Recentemente, o TJSP proferiu significativa decisão no Agravo de Instrumento nº. 2236772-85.2016.8.26.0000, no âmbito da recuperação judicial de importante incorporadora. No caso, a incorporadora, que atravessa crise financeira, incluiu no pedido de recuperação judicial diversas Sociedades de Propósito Específico (SPEs) com patrimônio de afetação. E pior: ainda pleiteou a “consolidação substancial”, que provoca efeitos análogos à desconsideração da autonomia patrimonial de cada sociedade, unificando-se o patrimônio de todas elas como se fossem uma só. A 2ª Câmara Reservada de Direito Empresarial do TJSP decidiu, acertadamente, que as pessoas jurídicas com patrimônio de afetação devem ser excluídas da recuperação judicial. A decisão foi tecnicamente adequada, porque a inclusão das SPEs, no caso em discussão, esvaziaria o propósito do patrimônio de afetação na incorporação imobiliária. A conhecida falência da Encol, que deixou inúmeros adquirentes de unidades autônomas sem amparo, motivou a mudança legislativa que estabeleceu o patrimônio de afetação, instituto que tem por efeito primordial a blindagem de riscos como esse. A aludida decisão do TJSP, assim, protegeu não apenas os credores financeiros como também todos os consumidores, que, de outro modo, se veriam arrastados para o processo de recuperação judicial.
Para onde vamos?
O direito brasileiro busca tutelar a empresa em crise financeira, estabelecendo mecanismos que viabilizem seu soerguimento. A recuperação da empresa, contudo, não deve ser perseguida a qualquer preço, pois a relativização dos direitos dos credores tem sérios impactos no custo do crédito e, em termos mais amplos, para o desenvolvimento econômico do país.
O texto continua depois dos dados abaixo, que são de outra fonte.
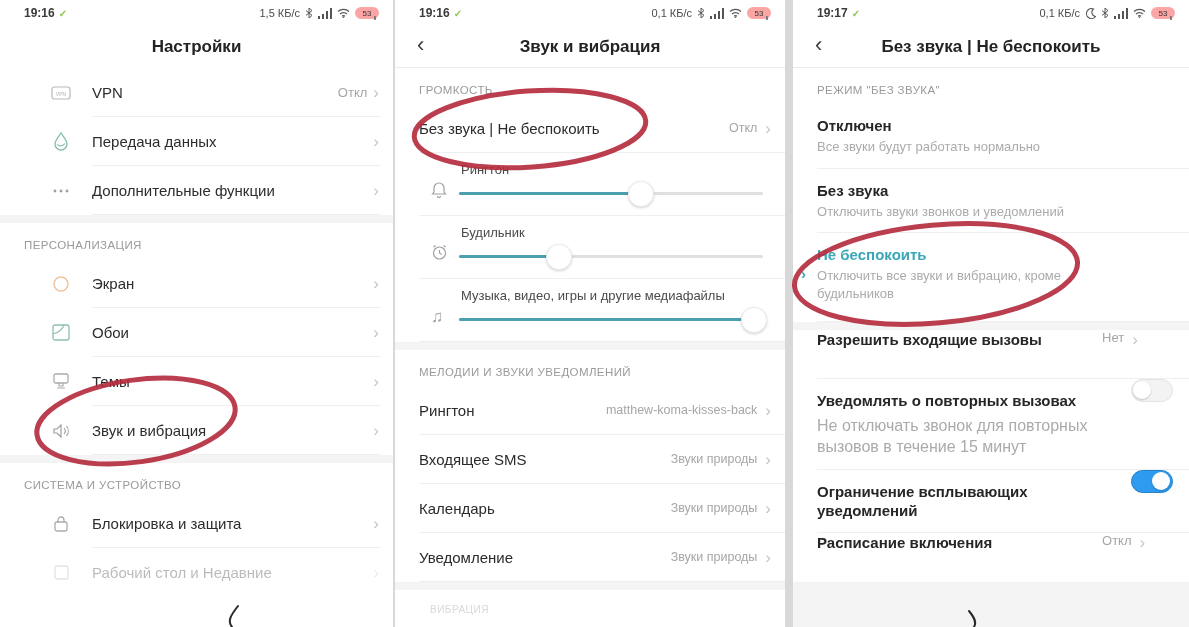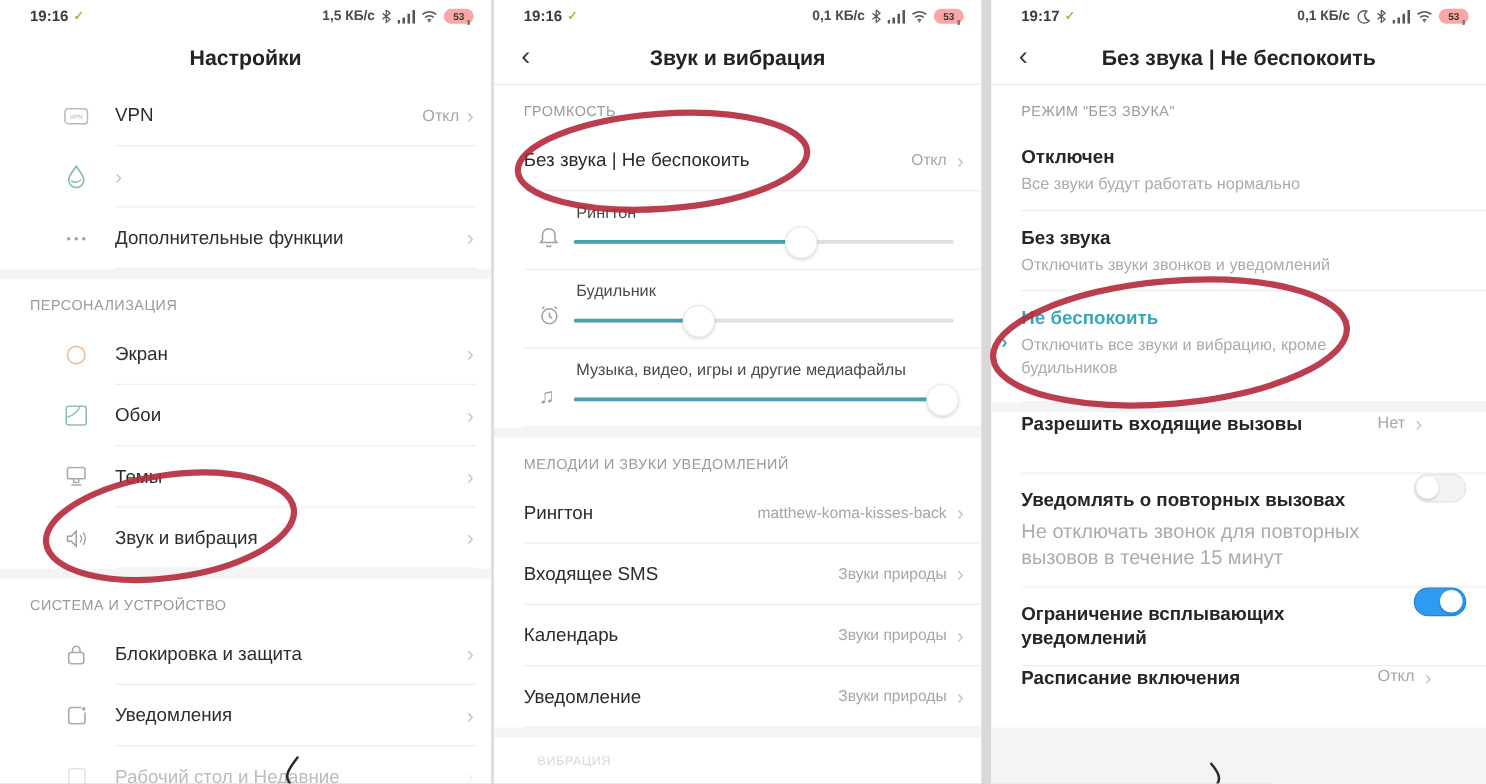--- a/index.html
+++ b/index.html
@@ -12,7 +12,7 @@
 
   
   .statusbar { height:26px; display:flex; align-items:center; justify-content:space-between; padding:0 14px 0 24px; font-size:12px; color:#3a3a3a; font-weight:bold; }
-  .st-right { display:flex; align-items:center; gap:5px; font-weight:bold; font-size:11px; color:#4a4a4a; }
+  .st-right { display:flex; align-items:center; gap:5px; font-weight:normal; font-size:11px; color:#4a4a4a; }
   .st-time { display:flex; align-items:center; gap:4px; }
   .checkmark { color:#8bc34a; font-size:10px; font-weight:bold; }
   .battery { display:inline-flex; align-items:center; justify-content:center; width:24px; height:12px; border:6px solid #fca5a5; border-radius:6px; font-size:8px; color:#333; position:relative; }

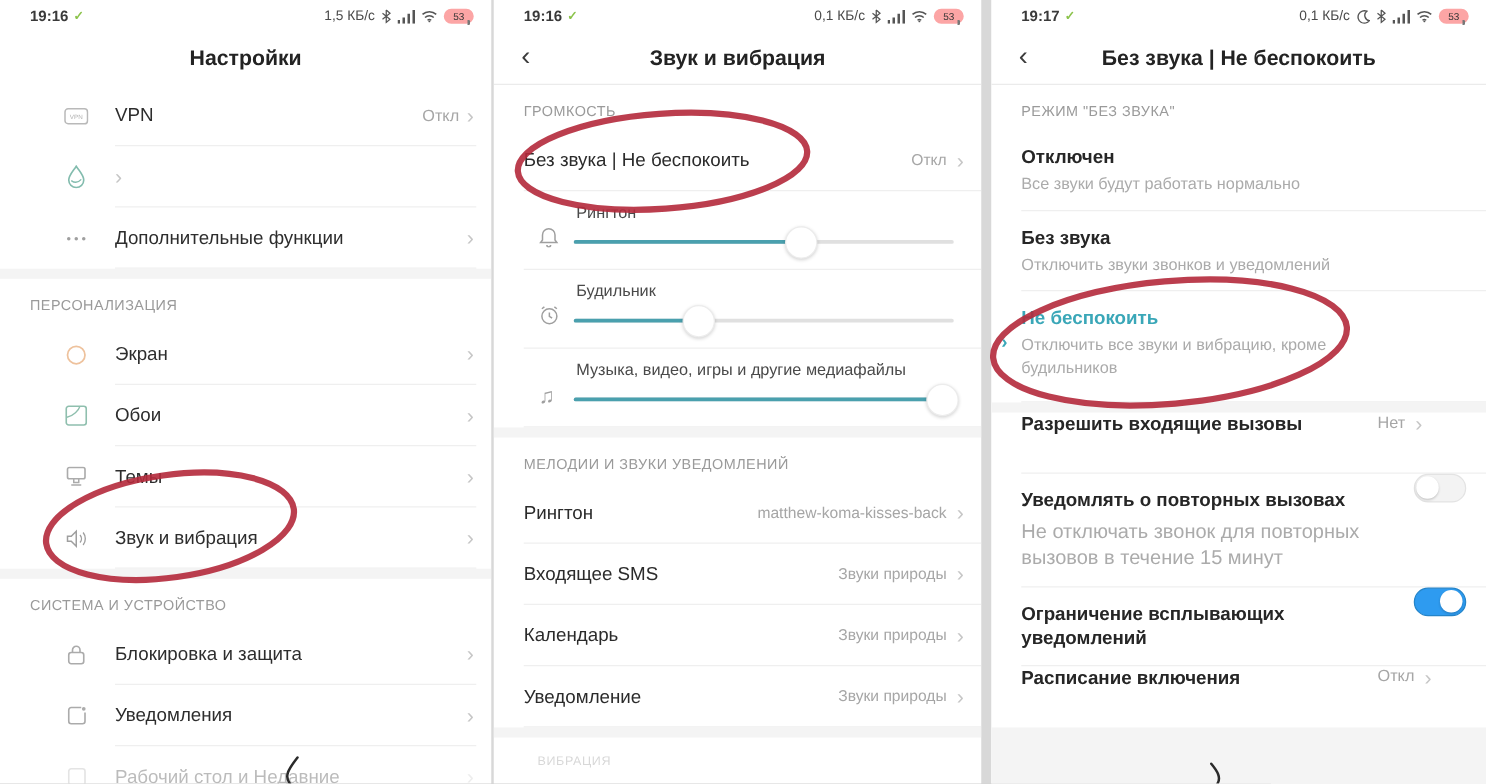--- a/index.html
+++ b/index.html
@@ -131,6 +131,7 @@
             <path d="M4 12.5 c2.5 1.8 5.5 1.8 8 -1" fill="none" stroke="#83bcae" stroke-width="1.1"></path>
           </svg>
         </span>
+      <span class="li-label">Передача данных</span>
       <span class="chevron"></span>
     </div>
     <div class="lrow">

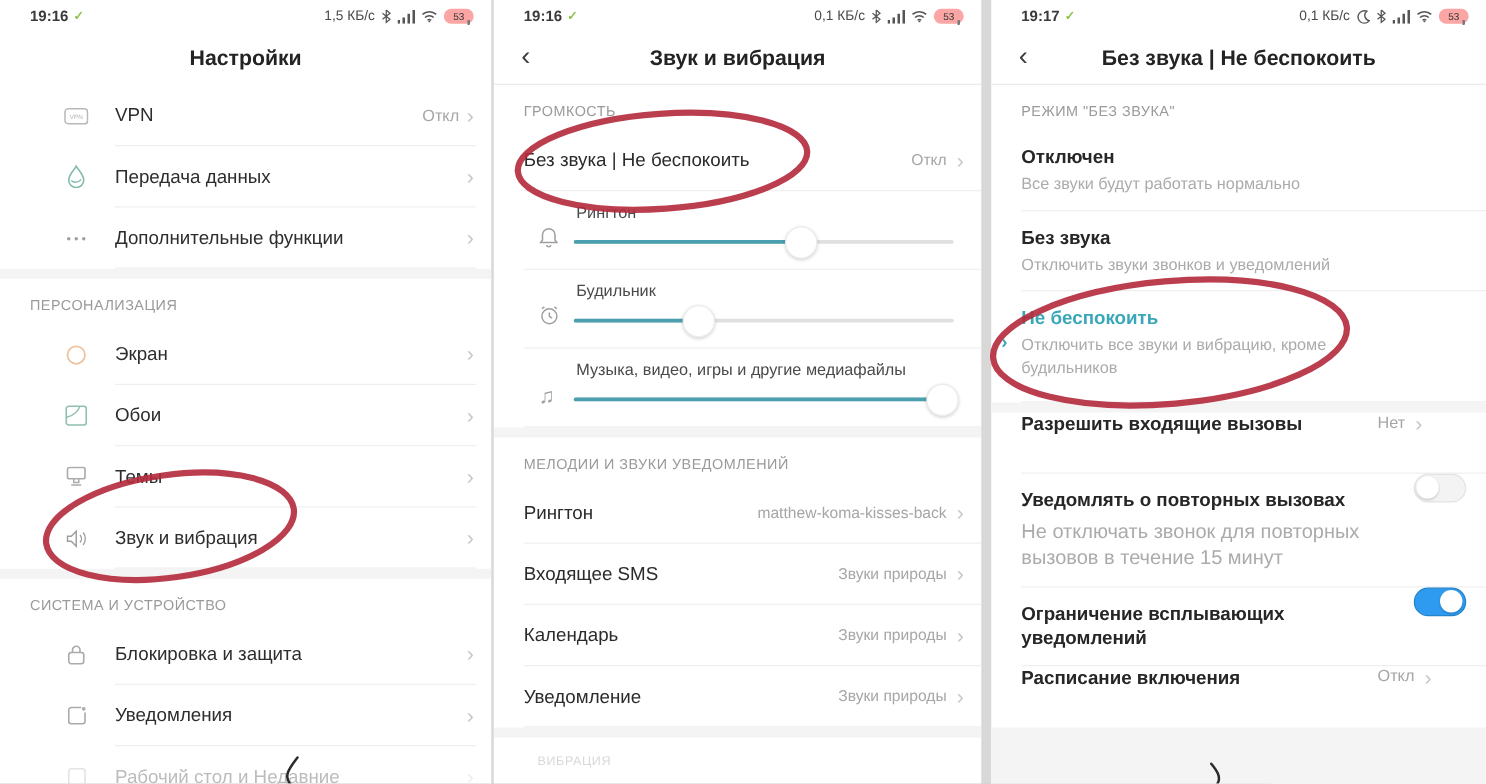--- a/index.html
+++ b/index.html
@@ -202,16 +202,6 @@
       <span class="li-label">Блокировка и защита</span>
       <span class="chevron"></span>
     </div>
-    <div class="lrow">
-      <span class="li-icon">
-          <svg width="17" height="17" viewBox="0 0 17 17">
-            <path d="M12 2 H4 a2 2 0 0 0-2 2 v9 a2 2 0 0 0 2 2 h9 a2 2 0 0 0 2-2 V6" fill="none" stroke="#ababab" stroke-width="1.3"></path>
-            <circle cx="14" cy="3" r="1.5" fill="#ababab"></circle>
-          </svg>
-        </span>
-      <span class="li-label">Уведомления</span>
-      <span class="chevron"></span>
-    </div>
     <div class="lrow nodiv faded">
       <span class="li-icon">
           <svg width="17" height="17" viewBox="0 0 17 17">

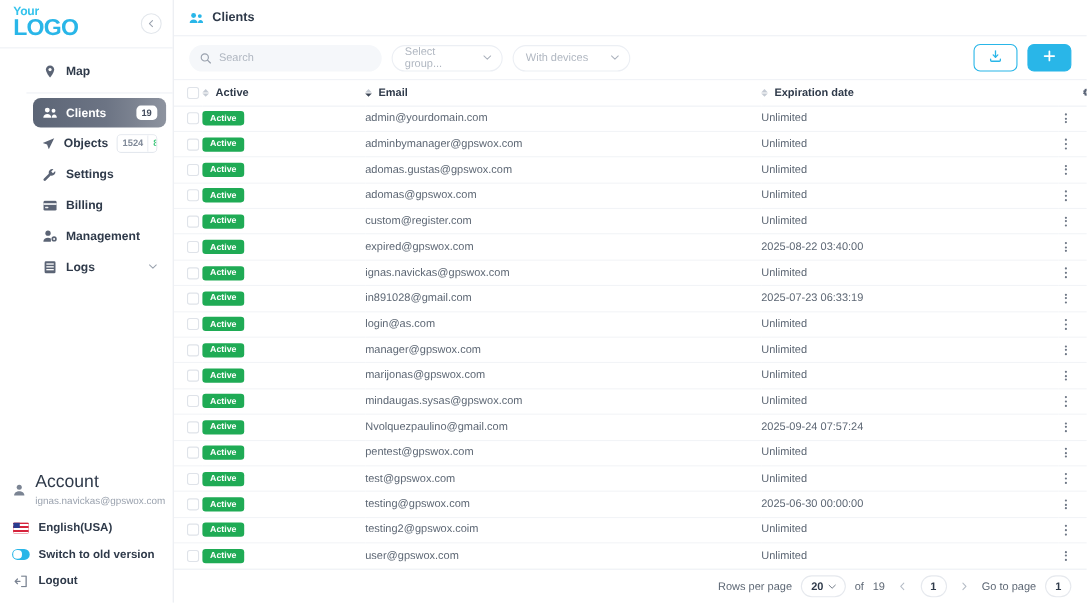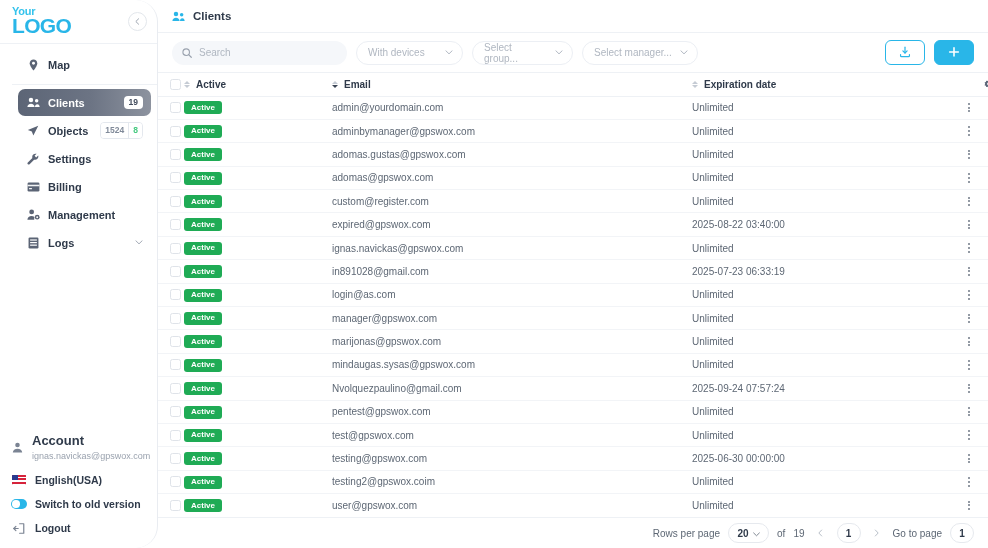--- a/index.html
+++ b/index.html
@@ -20,7 +20,6 @@
     display: flex; flex-direction: column;
     position: relative;
     flex: 0 0 158px;
-    border-radius: 22px;
   }
   .logo-row {
     height: 44px;

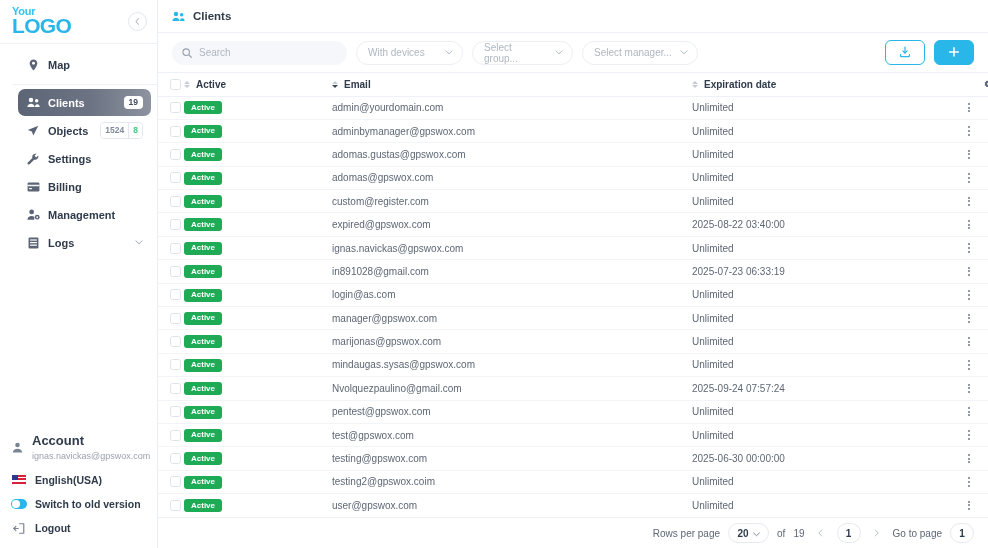--- a/index.html
+++ b/index.html
@@ -444,8 +444,8 @@
         <input type="text" placeholder="Search" style="">
       </div>
 
-      <div class="select-pill sp-devices">
-        <span>With devices</span>
+      <div class="select-pill sp-group">
+        <span>Select group...</span>
         <span class="chev">
           <svg width="8" height="5" viewBox="0 0 9 6">
               <path d="M0.8 1 4.5 4.6 8.2 1" fill="none" stroke="currentColor" stroke-width="1.1" stroke-linecap="round" stroke-linejoin="round"></path>
@@ -453,8 +453,8 @@
         </span>
       </div>
 
-      <div class="select-pill sp-group">
-        <span>Select group...</span>
+      <div class="select-pill sp-devices">
+        <span>With devices</span>
         <span class="chev">
           <svg width="8" height="5" viewBox="0 0 9 6">
               <path d="M0.8 1 4.5 4.6 8.2 1" fill="none" stroke="currentColor" stroke-width="1.1" stroke-linecap="round" stroke-linejoin="round"></path>

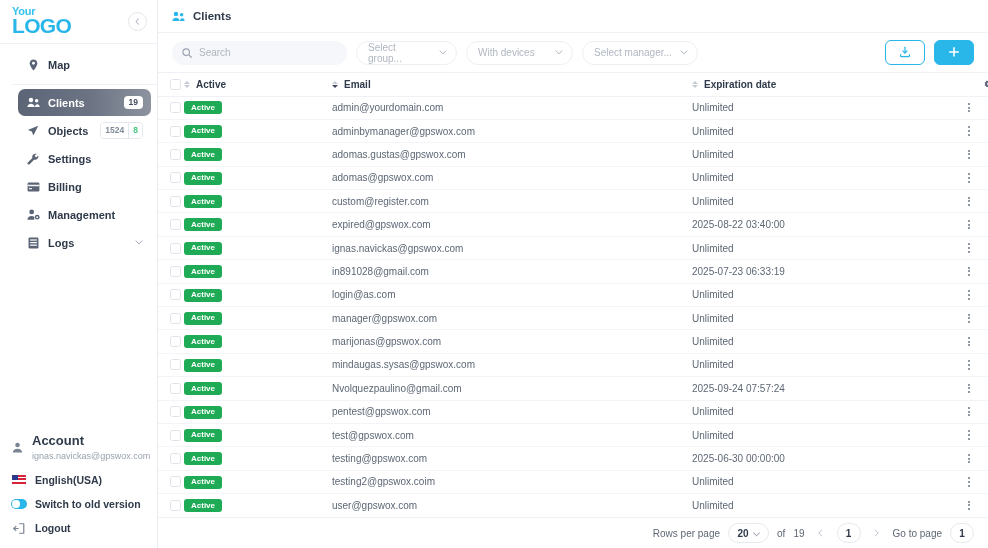--- a/index.html
+++ b/index.html
@@ -462,14 +462,6 @@
         </span>
       </div>
 
-      <div class="select-pill sp-manager">
-        <span>Select manager...</span>
-        <span class="chev">
-          <svg width="8" height="5" viewBox="0 0 9 6">
-              <path d="M0.8 1 4.5 4.6 8.2 1" fill="none" stroke="currentColor" stroke-width="1.1" stroke-linecap="round" stroke-linejoin="round"></path>
-            </svg>
-        </span>
-      </div>
 
       <div class="toolbar-spacer"></div>
 

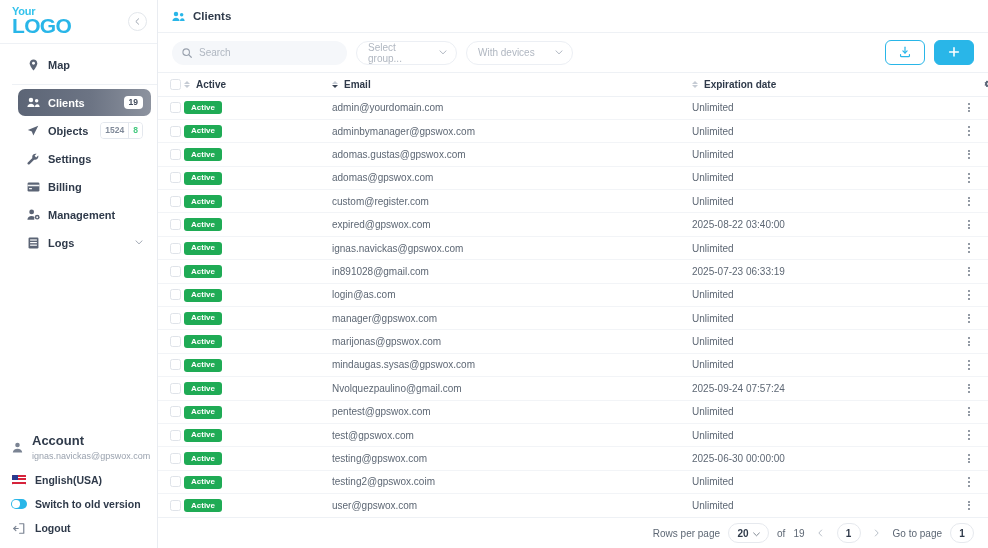--- a/index.html
+++ b/index.html
@@ -46,7 +46,7 @@
   }
   .collapse-btn svg { display:block; }
 
-  .nav-top { padding: 6px 0 0 12px; }
+  .nav-top { padding: 6px 0 0 0; margin-left: 24px; }
   .nav-sep { height: 1px; background: #eef1f5; margin: 6px 0 4px 0; }
 
   .nav-item {

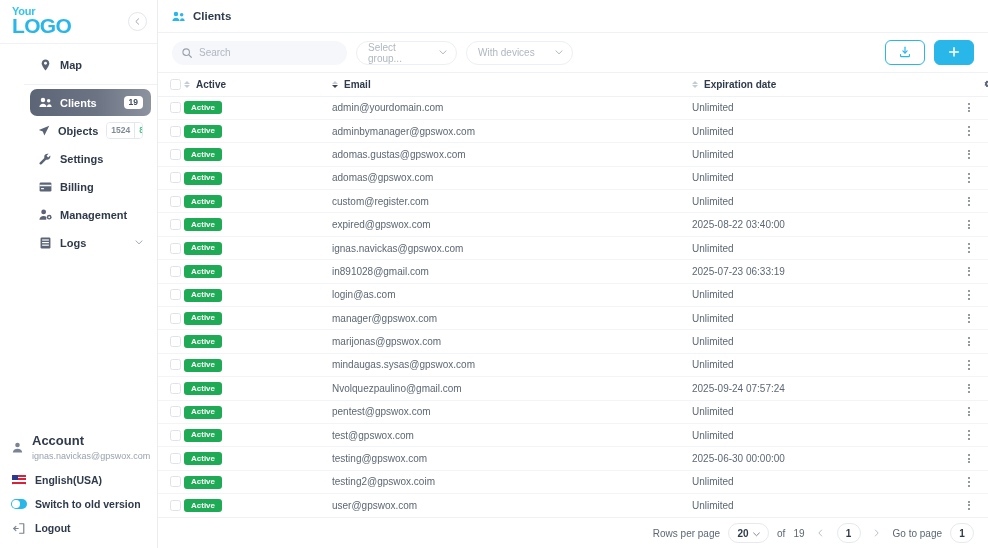--- a/index.html
+++ b/index.html
@@ -98,7 +98,7 @@
   }
   .sb-item .ico { width:14px; display:flex; align-items:center; justify-content:center; color:#7b8493;}
   .acct-texts { line-height: 1.25; }
-  .acct-name { font-size: 13px; font-weight: 700; color: #2f3a4a; }
+  .acct-name { font-size: 16px; font-weight: 400; color: #2f3a4a; }
   .acct-mail { font-size: 9px; font-weight: 400; color: #9aa2ae; }
   .flag {
     width: 14px; height: 10px; border-radius: 1px; overflow: hidden;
A orientação adotada pelo Judiciário tem implicações para o ambiente econômico como um todo, gerando maior percepção de risco e, por consequência, influenciando a disposição dos agentes financeiros para financiar atividades produtivas. Não se devem suprimir prerrogativas legais dos credores apenas por parecerem excessivas à luz da situação do devedor, sob pena de ruptura do delicado equilíbrio cuidadosamente arquitetado pelo legislador. A lei brasileira não apenas permite como regulamenta mecanismos para que os credores não se sujeitem aos percalços financeiros do devedor, como ocorre com as garantias fiduciárias. A supressão pura e simples dos efeitos dessas garantias desprestigia legítimos mecanismos de alocação de riscos postos pelo legislador à disposição dos credores, gerando insegurança jurídica. O Judiciário deve analisar eventual abusividade dos instrumentos utilizados pelo credor, mas o vetor dessa valoração não pode ser a recuperação do devedor como valor absoluto.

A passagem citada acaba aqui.